#### WORK ITEM
Give the lines again exactly as they appear below, from the line with "html: <div> <span>مشاهده" to the line with "top: 777px ->", both included, and only those lines. Leave every picture out.

#### EXTRACTED RECORDS
· · · ·

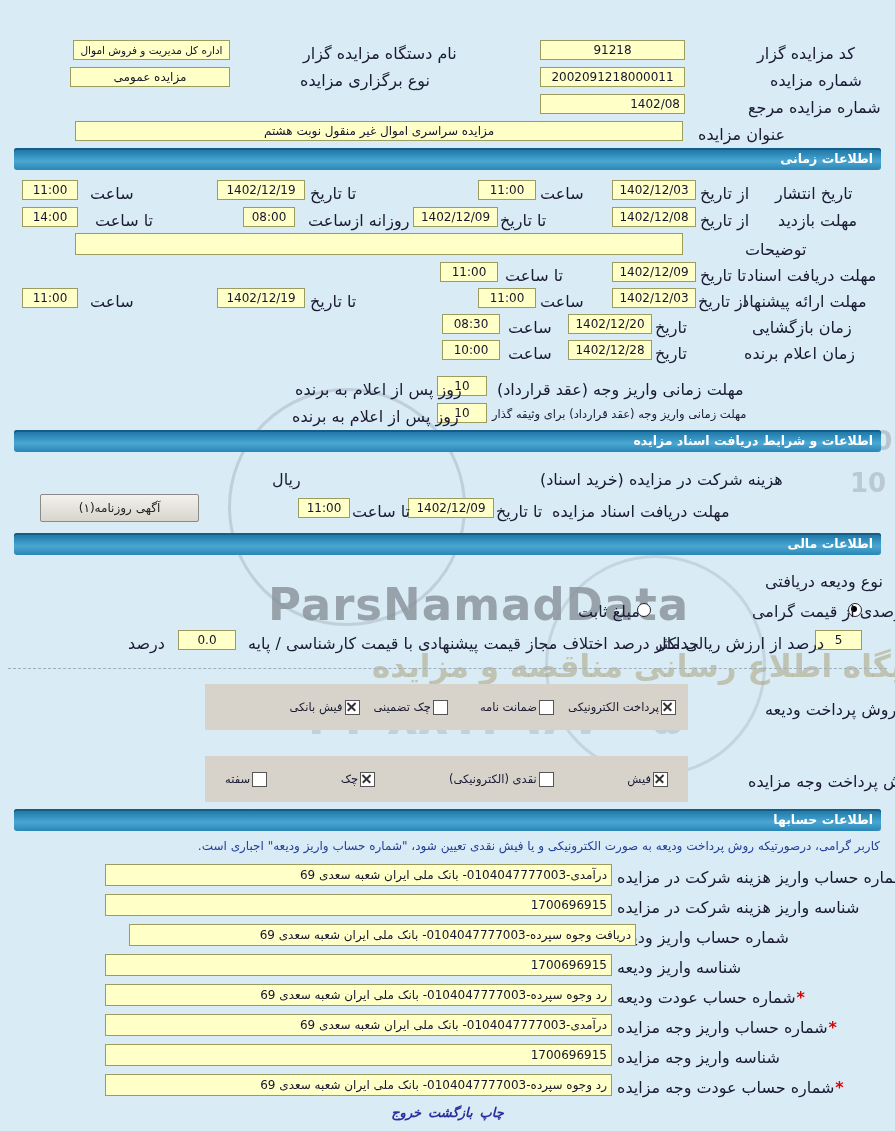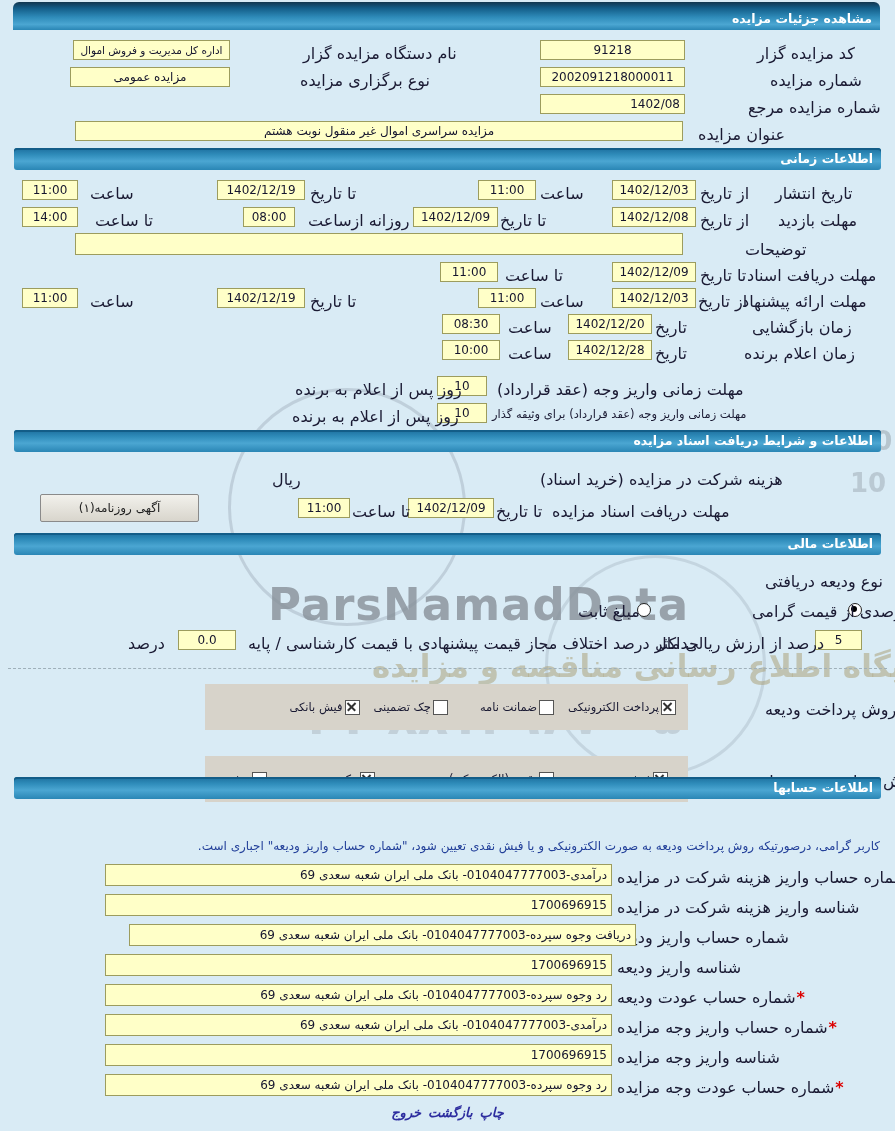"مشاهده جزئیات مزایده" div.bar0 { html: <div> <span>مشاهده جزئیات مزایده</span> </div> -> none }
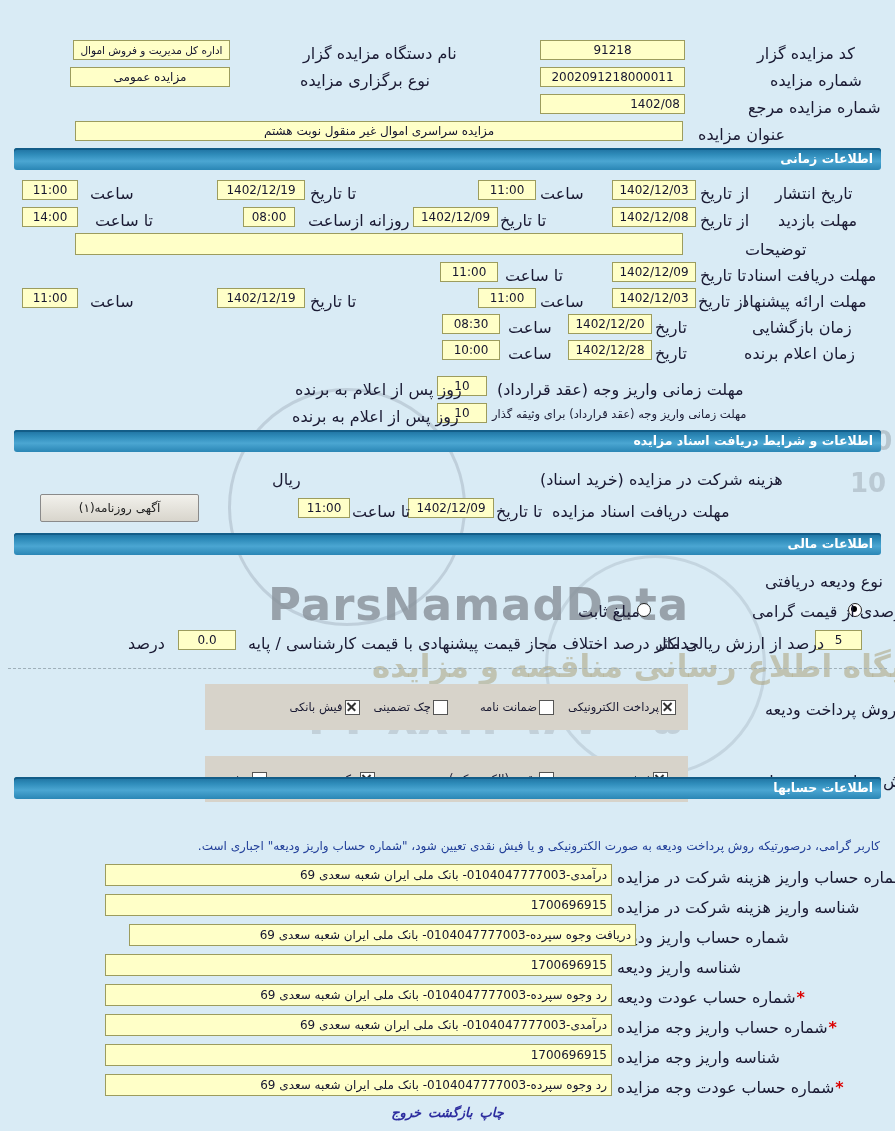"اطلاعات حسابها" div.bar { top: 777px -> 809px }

· · · ·

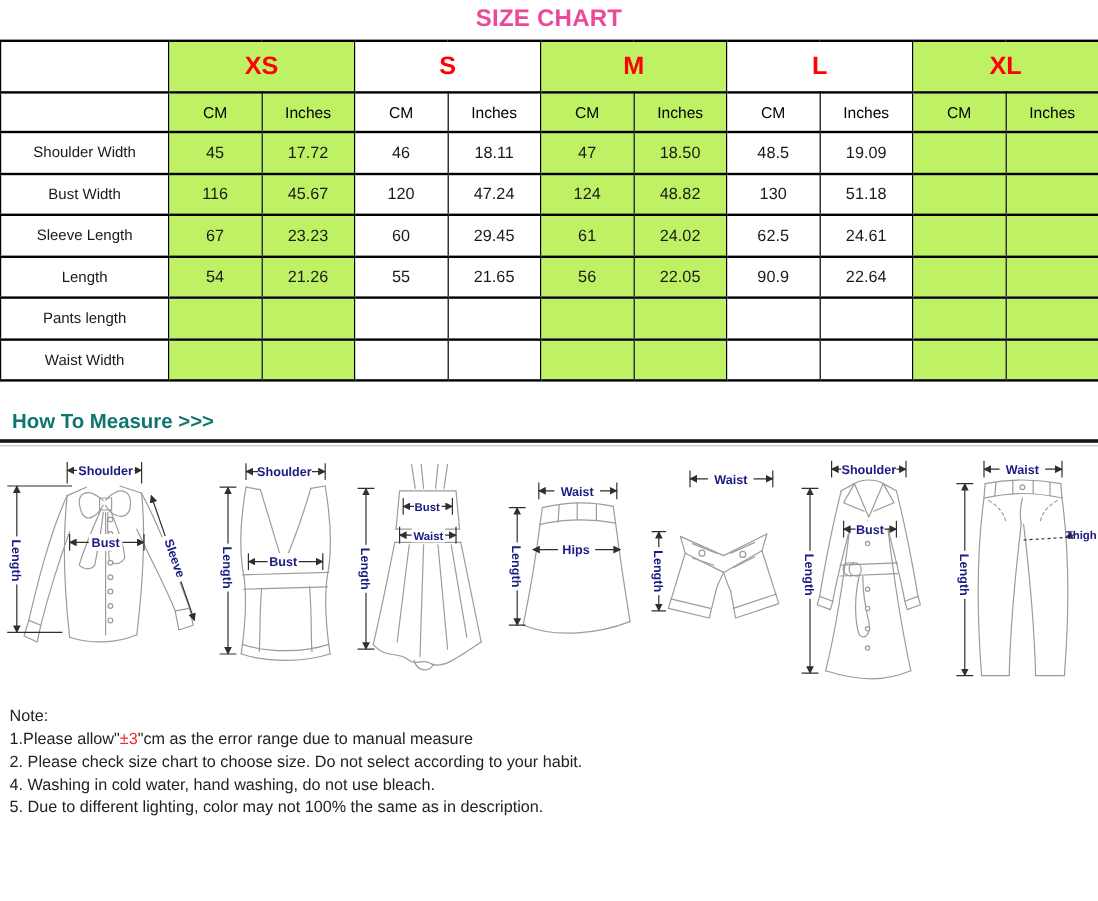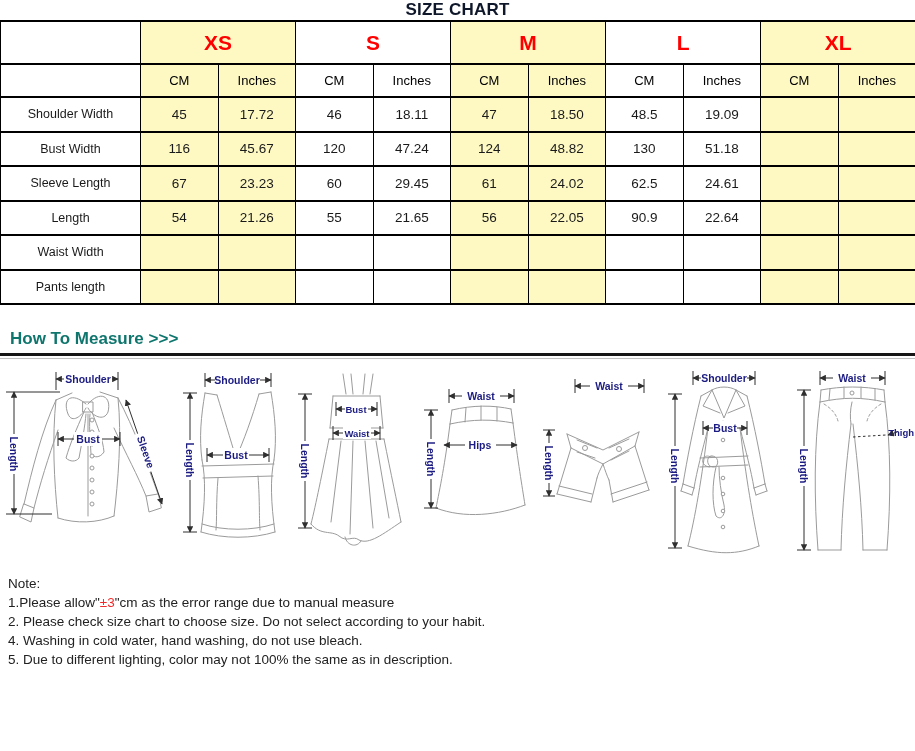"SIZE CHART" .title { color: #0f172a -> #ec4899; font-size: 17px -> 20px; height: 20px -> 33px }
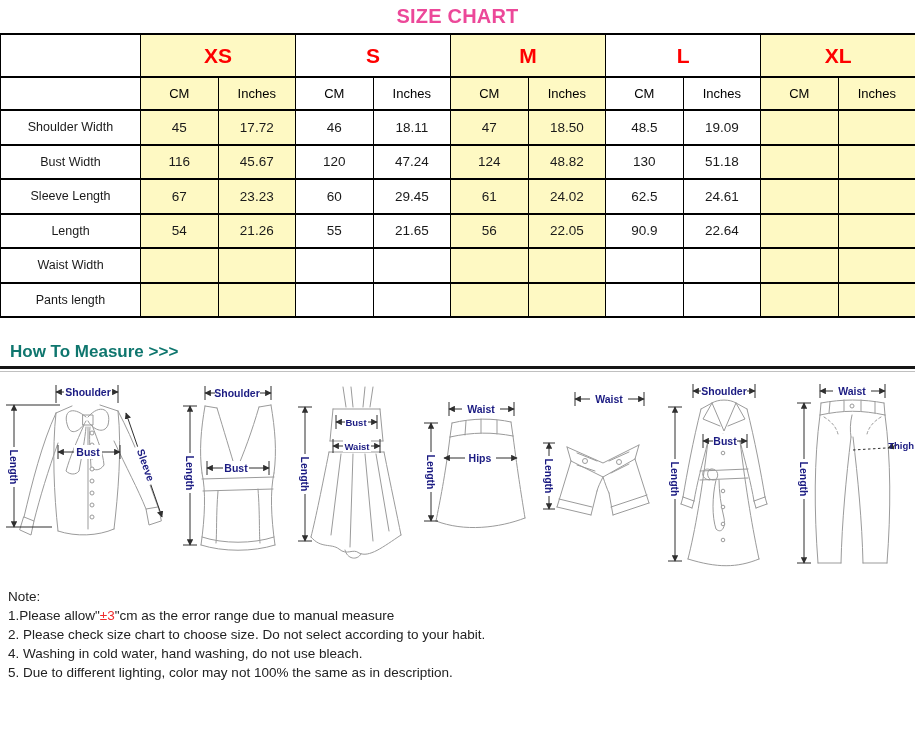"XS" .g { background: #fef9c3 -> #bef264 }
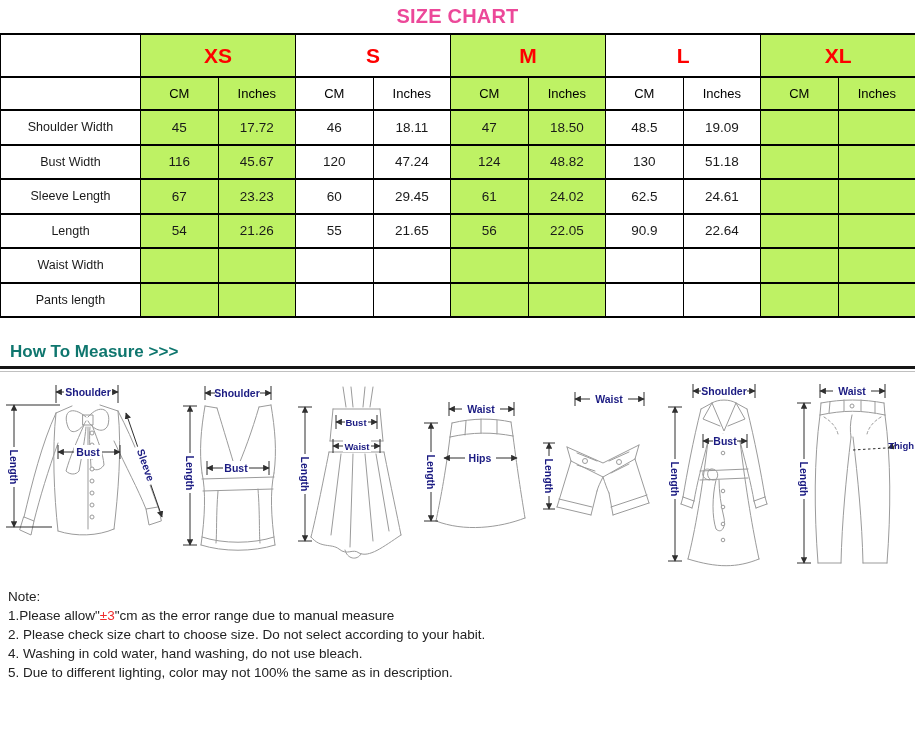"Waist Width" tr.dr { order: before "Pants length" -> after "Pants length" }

· · · ·

#### TASK RESULT
"مشاهده جزئیات مزایده" div.bar0 { html: <div> <span>مشاهده جزئیات مزایده</span> </div> -> none }
"اطلاعات حسابها" div.bar { top: 777px -> 809px }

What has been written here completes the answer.